I know I have zero electives in my engineering program and if I would have taken anything that didn’t transfer directly in as a core class, it would have shown up as totally useless credits. Worse than useless, actually, because you get a monetary bonus at UT ECE if you complete your degree taking no more than 5 hours (I think) worth of classes that are extraneous to the program.

my bachelors degree required the ccna classes as a prereq to get into the ccnp classes. its computer information systems with cisco networking option

my associate degrees are for networking hardware and software, one is a business and the other is an applied science. it required ccna as course work

True enough. If he was doing the Cisco classes, though, it would be worthwhile. Tests are easy if you paid attention in class, and they help a bit with HR, etc.
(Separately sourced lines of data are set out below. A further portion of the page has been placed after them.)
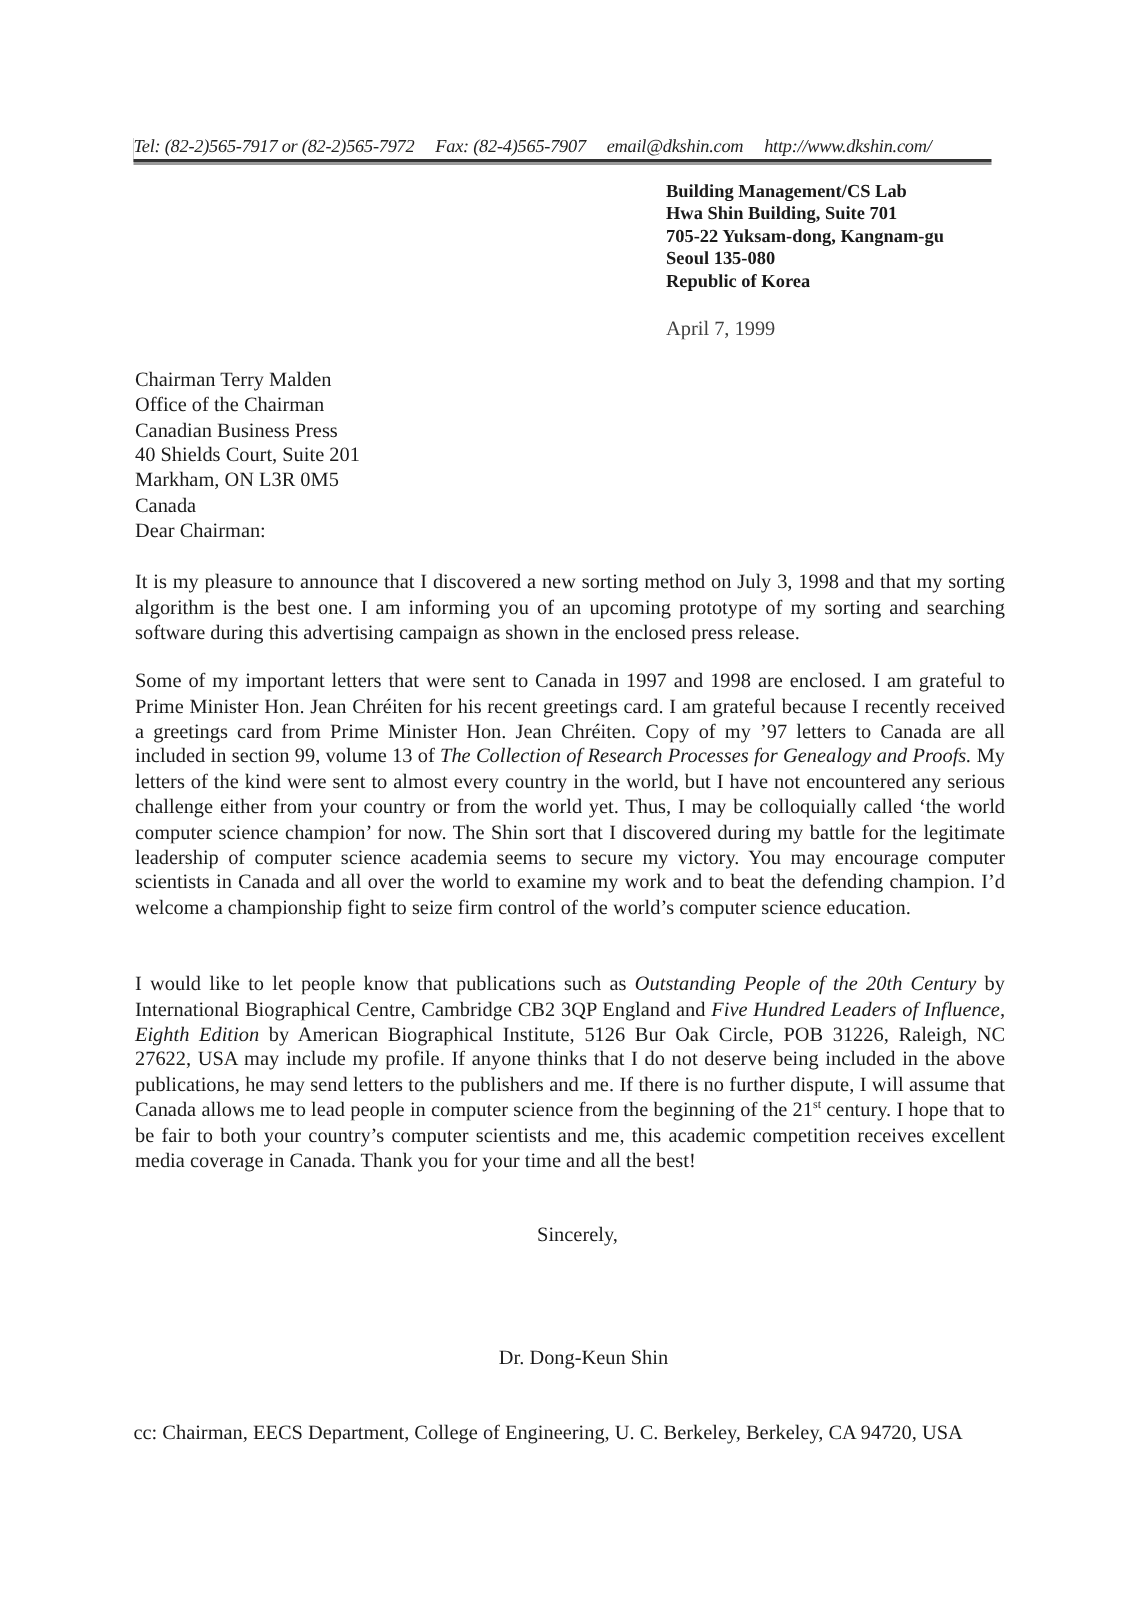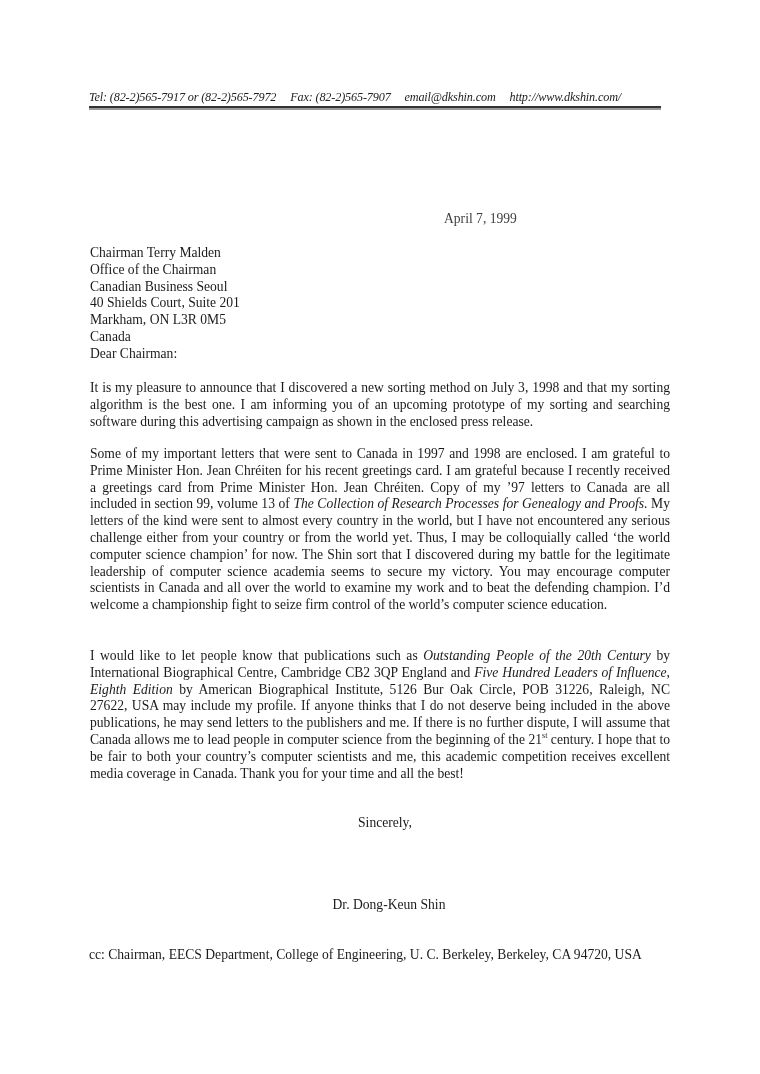"Fax: (82-2)565-7907" span { text: 82-2 -> 82-4 }
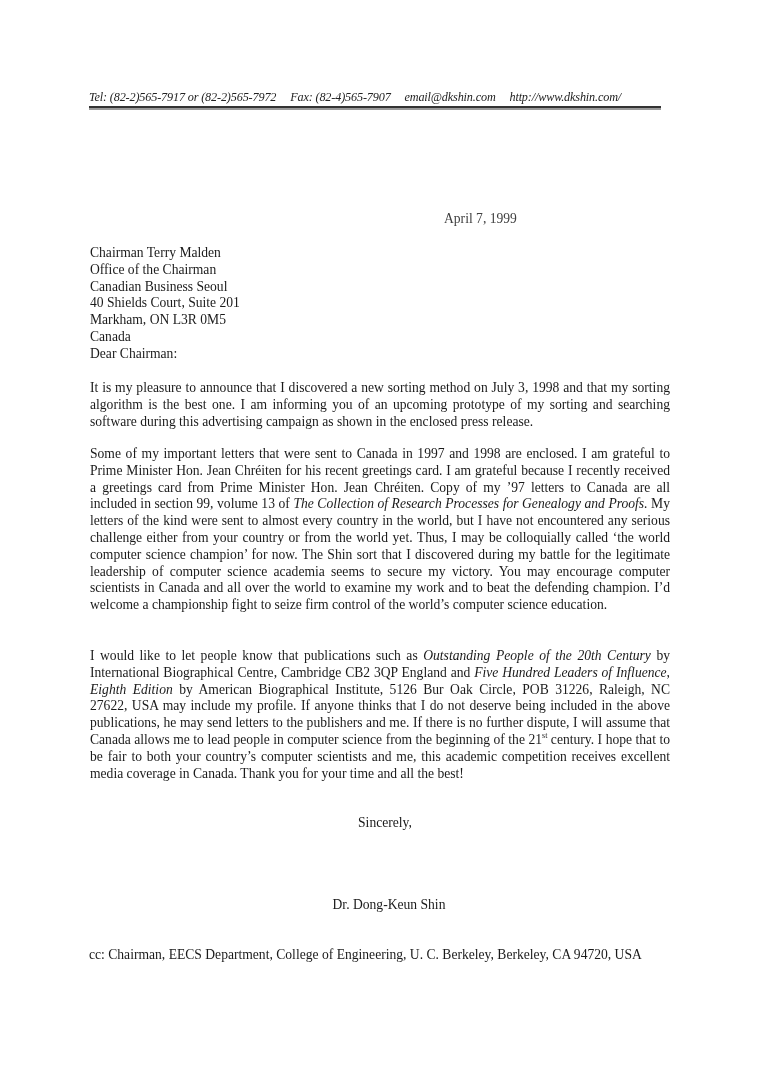"Building Management/CS Lab" div.sender-address { html: none -> <div> <div>Building Management/CS Lab</div> <div>Hwa Shin Building, Suite 701</div> <div>705-22 Yuksam-dong, Kangnam-gu</div> <div>Seoul 135-080</div> <div>Republic of Korea</div> </div> }
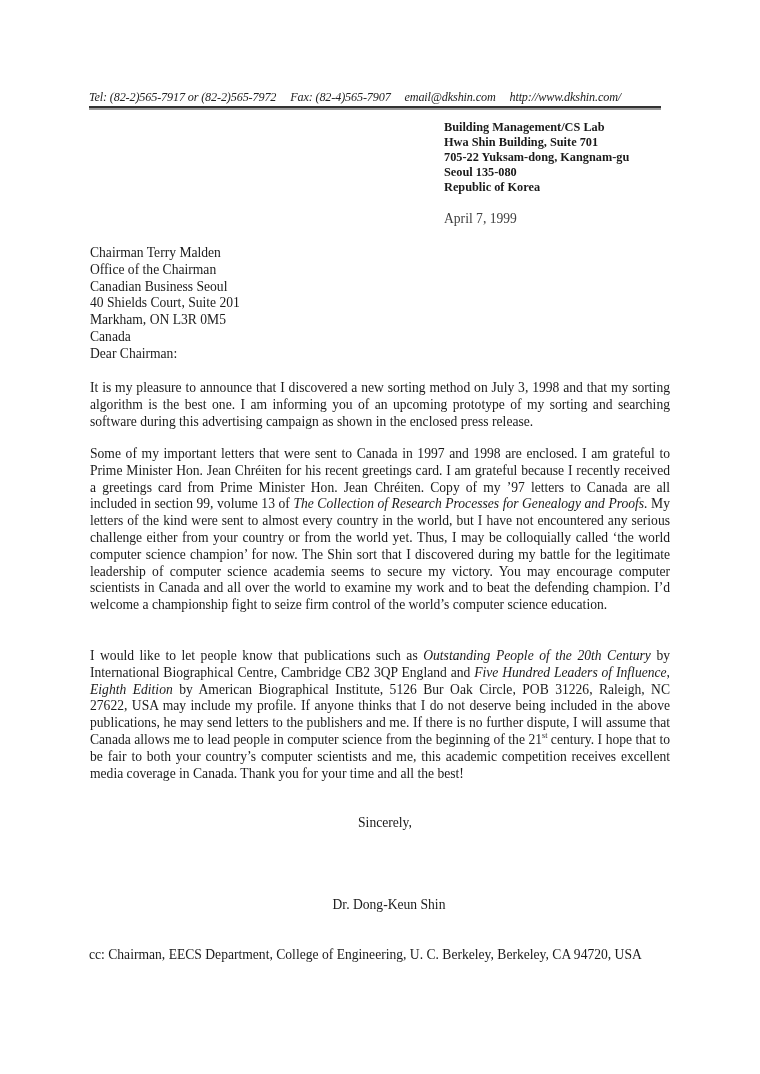"Canadian Business Seoul" div { text: Seoul -> Press }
A+ is a waste of a class. Buy a book, use your basic computer knowledge, study for a week, go take it. No reason to waste a semester and tuition on an A+ class.

The Oracle class is certainly a good one. DBAs make quite a bit of cash, and are in demand.

The Java class, the concepts of program development are far more important than the specifics, and the differences between Java and, say, C++ or C#, are very minimal if you understand the WHY of programming. Once you learn the HOW of an object oriented language, couple that with the why, and the how for other languages will be very simple to pick up.

Well, I did say it could be useful.

The IS101 class I took freshman year covered more stuff than that, but then I guess it wasn’t specifically called an MS Office course.

Well, I did say it could be useful.

The IS101 class I took freshman year covered more stuff than that, but then I guess it wasn’t specifically called an MS Office course.

basically the only way it could be useful is by wasting his time.
The classes at college will be better, so take some motherfucking calculus or something or english I that will xfer.